◆ **Work to complete**: Only a number is wanted: how many lines of the entries include the string "background"?

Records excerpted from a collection
--- START ---
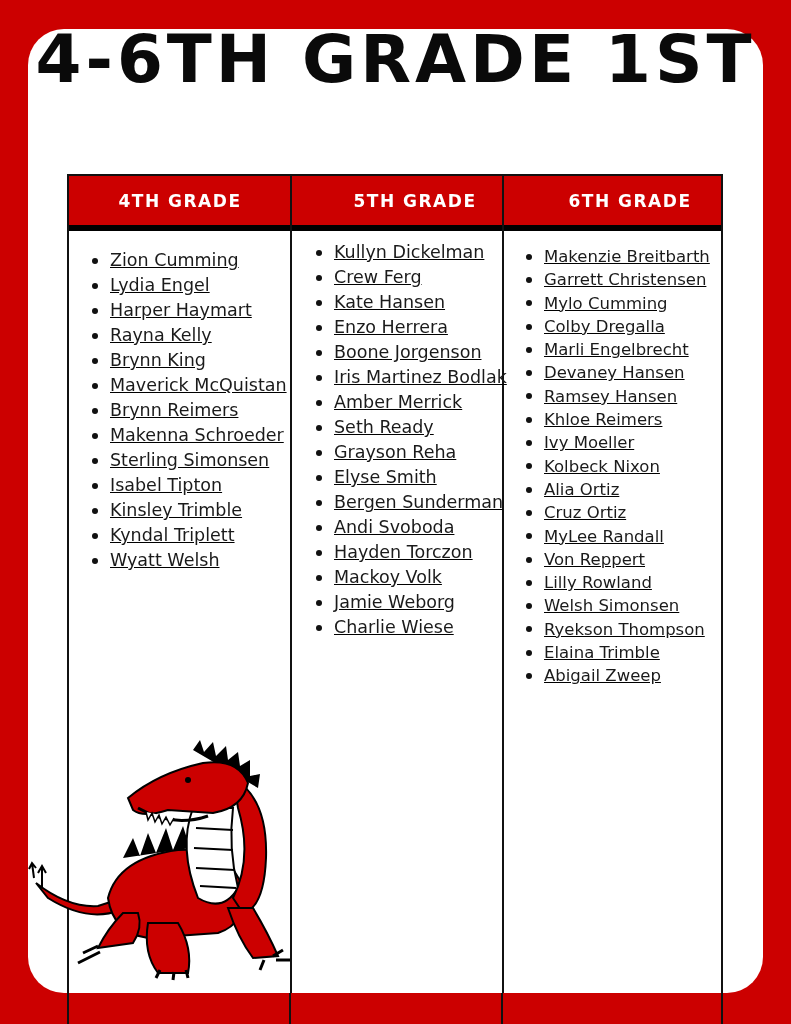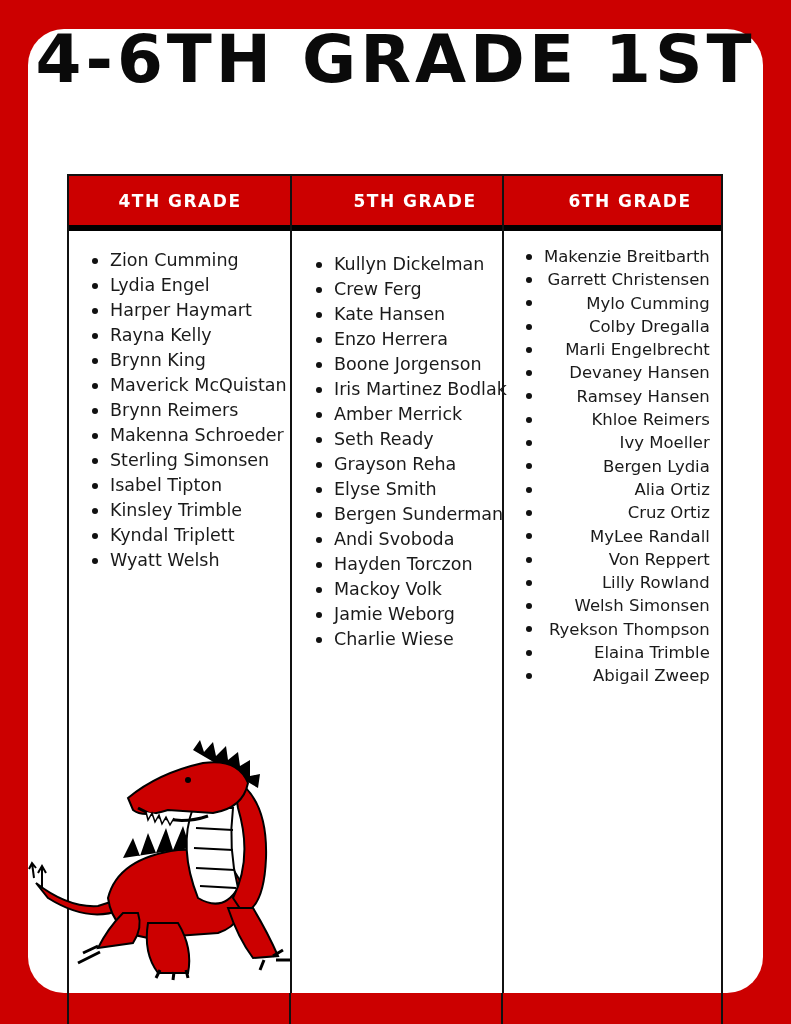--- a/index.html
+++ b/index.html
@@ -39,7 +39,7 @@
   .col {
     position: absolute; top: 70px;
   }
-  .col ul { margin: 0; padding: 0; list-style: none; }
+  .col ul { margin: 0; padding: 0; list-style: none; text-decoration: underline; }
   .col li {
     position: relative; padding-left: 21px; color: #1a1a1a;
     font-family: "DejaVu Sans", sans-serif;

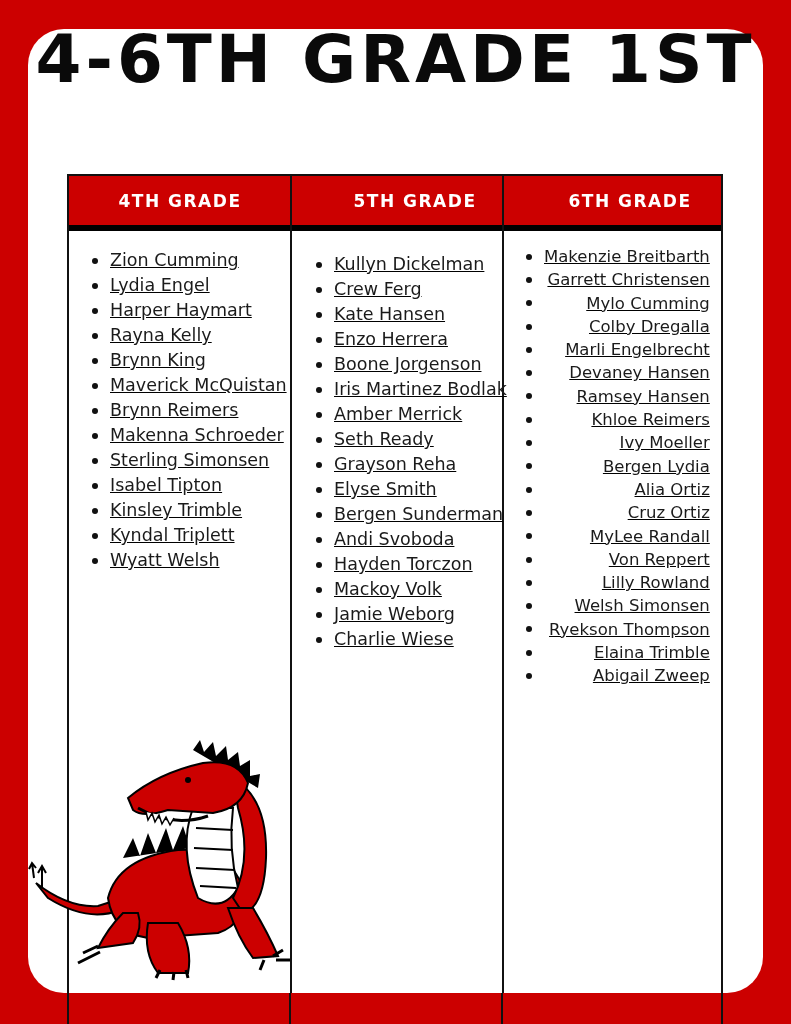--- a/index.html
+++ b/index.html
@@ -91,7 +91,7 @@
     </ul>
   </div>
 
-  <div class="col col-5" style="left:244px; top:78px;">
+  <div class="col col-5" style="left:244px; top:66px;">
     <ul>
       <li>Kullyn Dickelman</li>
       <li>Crew Ferg</li>

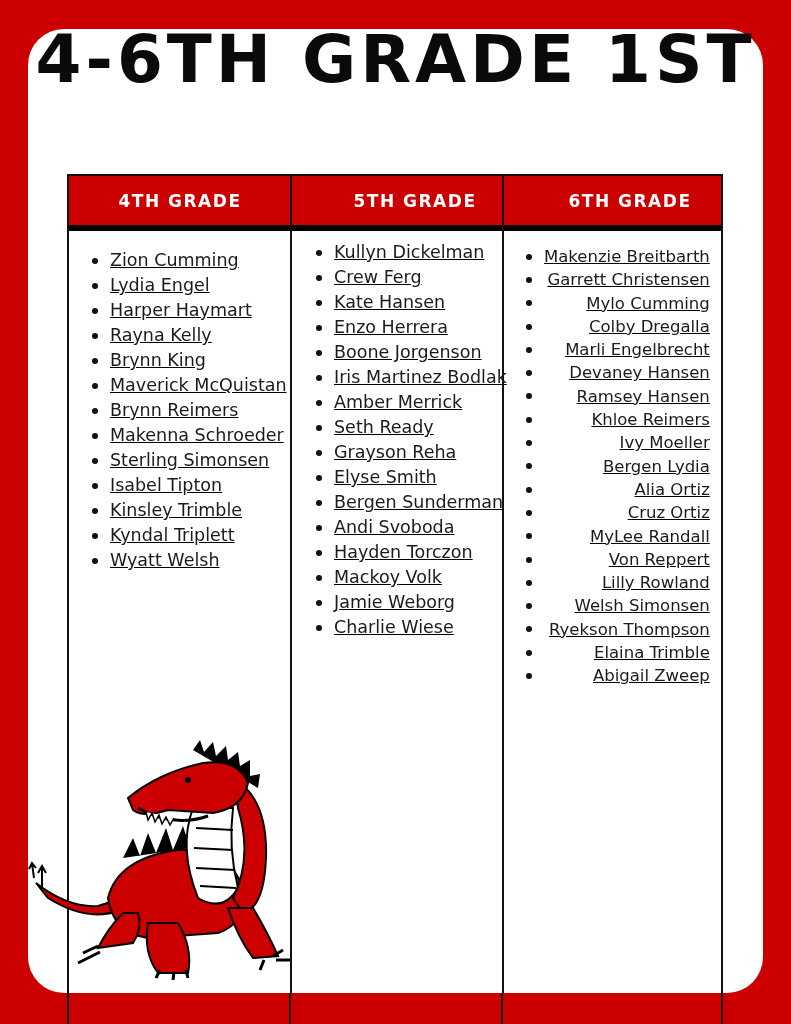--- a/index.html
+++ b/index.html
@@ -49,7 +49,7 @@
     margin-top: -3px; border-radius: 50%; background: #111;
   }
   .col-4 li, .col-5 li { font-size: 17.5px; line-height: 25px; }
-  .col-6 li { font-size: 16.5px; line-height: 23.3px; text-align: right; }
+  .col-6 li { font-size: 16.5px; line-height: 23.3px; }
   .bottom-band {
     position: absolute; left: 0; top: 993px; width: 791px; height: 31px; background: #cc0000;
   }

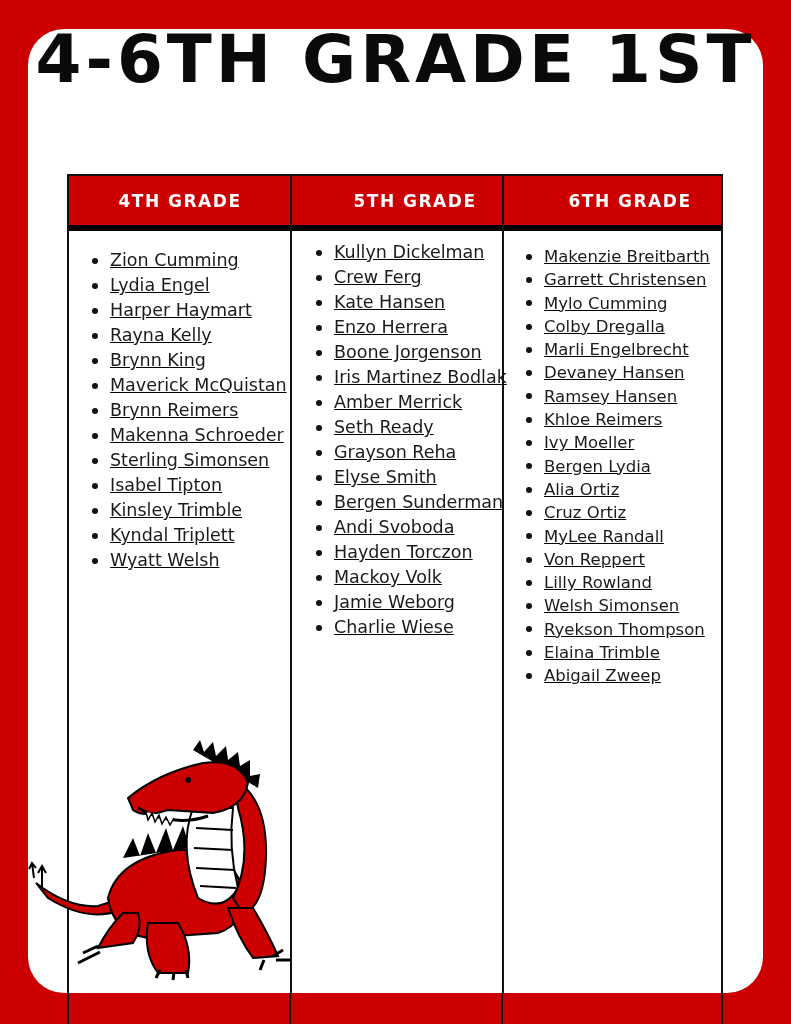--- a/index.html
+++ b/index.html
@@ -123,7 +123,7 @@
       <li>Ramsey Hansen</li>
       <li>Khloe Reimers</li>
       <li>Ivy Moeller</li>
-      <li>Bergen Lydia</li>
+      <li>Kolbeck Nixon</li>
       <li>Alia Ortiz</li>
       <li>Cruz Ortiz</li>
       <li>MyLee Randall</li>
--- END ---
◆ **Output for this task**: 2